Lane was exaggerating, admittedly, but his point is that it's better to draw the line at one angler, one lure.
As the Professional Golf Association has found out the hard way with long/belly putters, it's much less painful and less controversial to ban a particular club in the beginning, rather than after it has become widely used.
"It's a good call," said Mark Davis, the 1995 Classic champion. "I'm not a fan of the A-rig. Every sport has its rules. I don't think it has a place in tournament fishing.
"I wouldn't compare it to live bait, but it's close."
It's especially close to live bait when the water is cold, as Davis has seen on his home lake in Arkansas.

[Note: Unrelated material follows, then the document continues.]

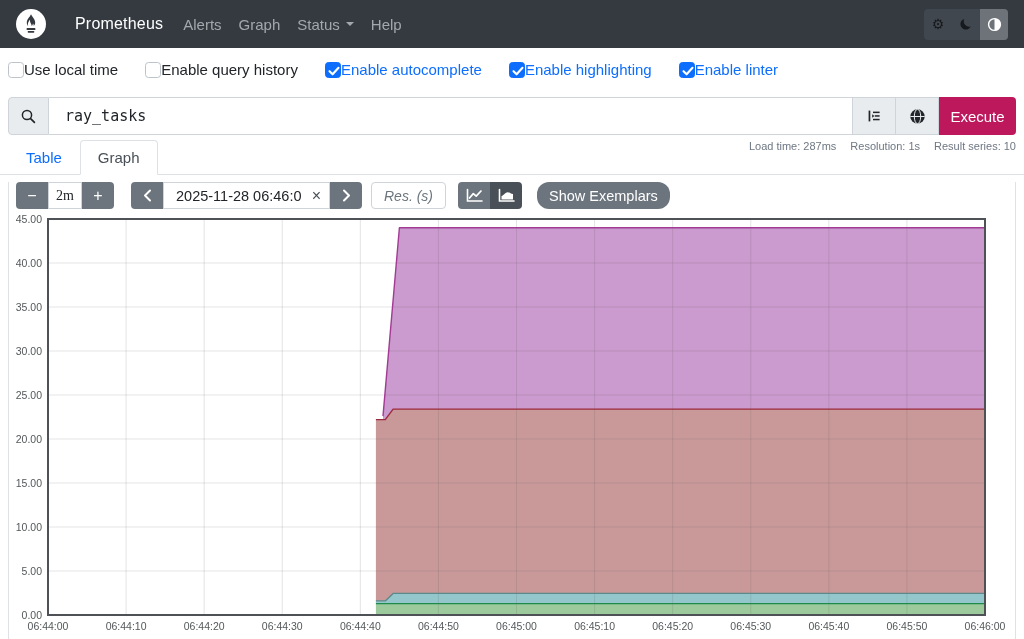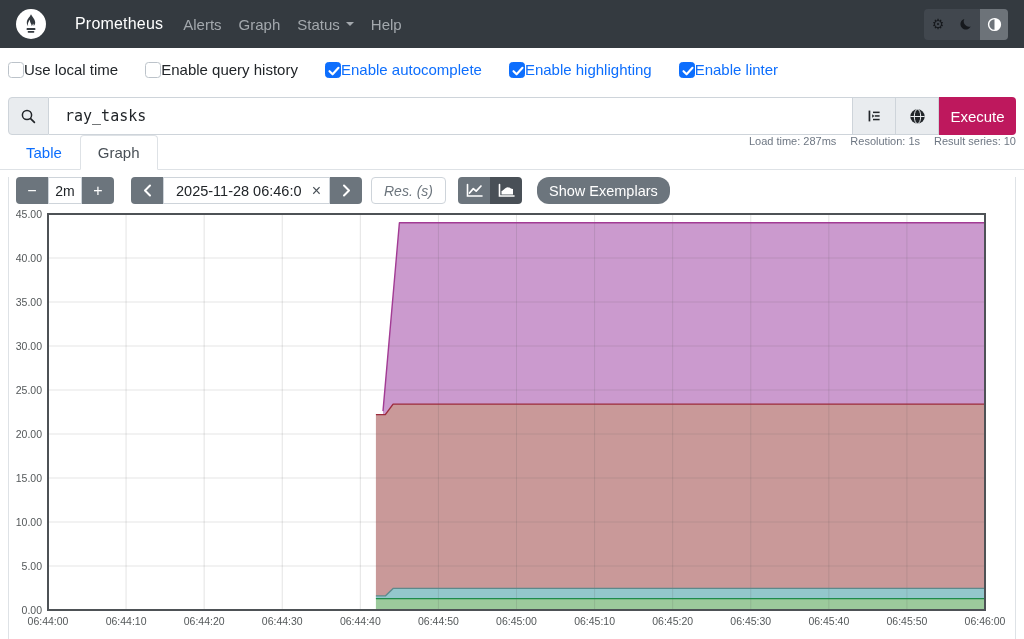"Load time: 287ms" .tabs-wrap { margin-top: none -> 5px }
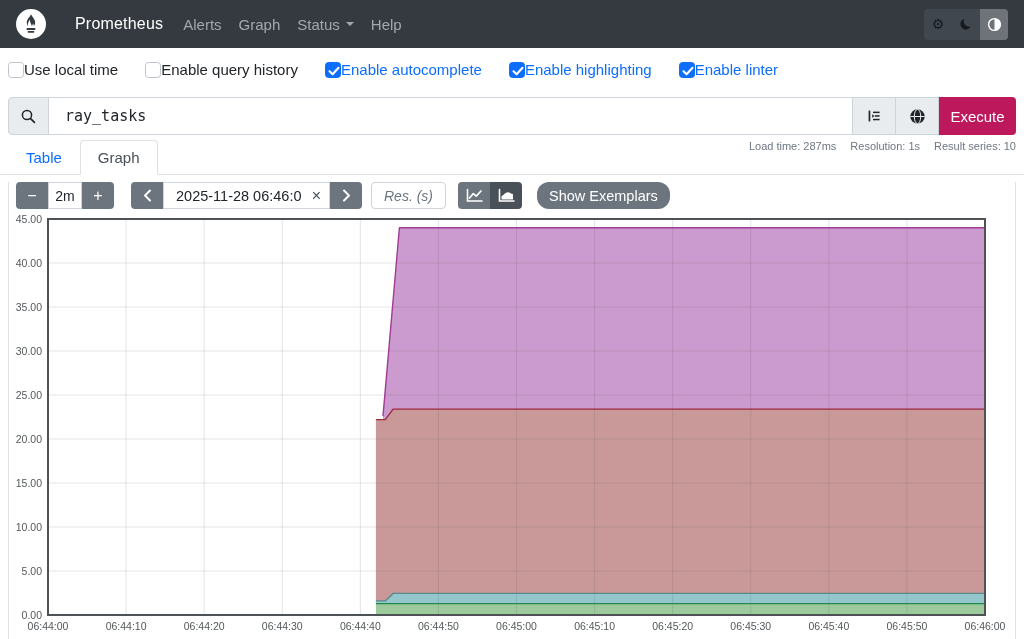"2m" .range-input { font-family: none -> Liberation Serif, serif }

"I'm sure a lot of people like the A-rig," Davis said. "It's probably like a lot of other techniques and lures, where fish get used to seeing it, and it loses its effectiveness. But on Lake Ouachita when the water is cold, it still wins every tournament."
Skeet Reese, the 2009 Classic champion, agrees with the umbrella ban extending to the Opens. He has a slightly different take on why he supports the latest ruling.
"A lot of people have caught a lot of fish that they wouldn't have without umbrella rigs," Reese said. "For the Opens, there's a lot of guys with a lot on the line in those events, whether qualifying for the Classic or for the Elite Series. I think it's good that everybody there will fish like we do in the Elite Series — one angler, one rod, one lure."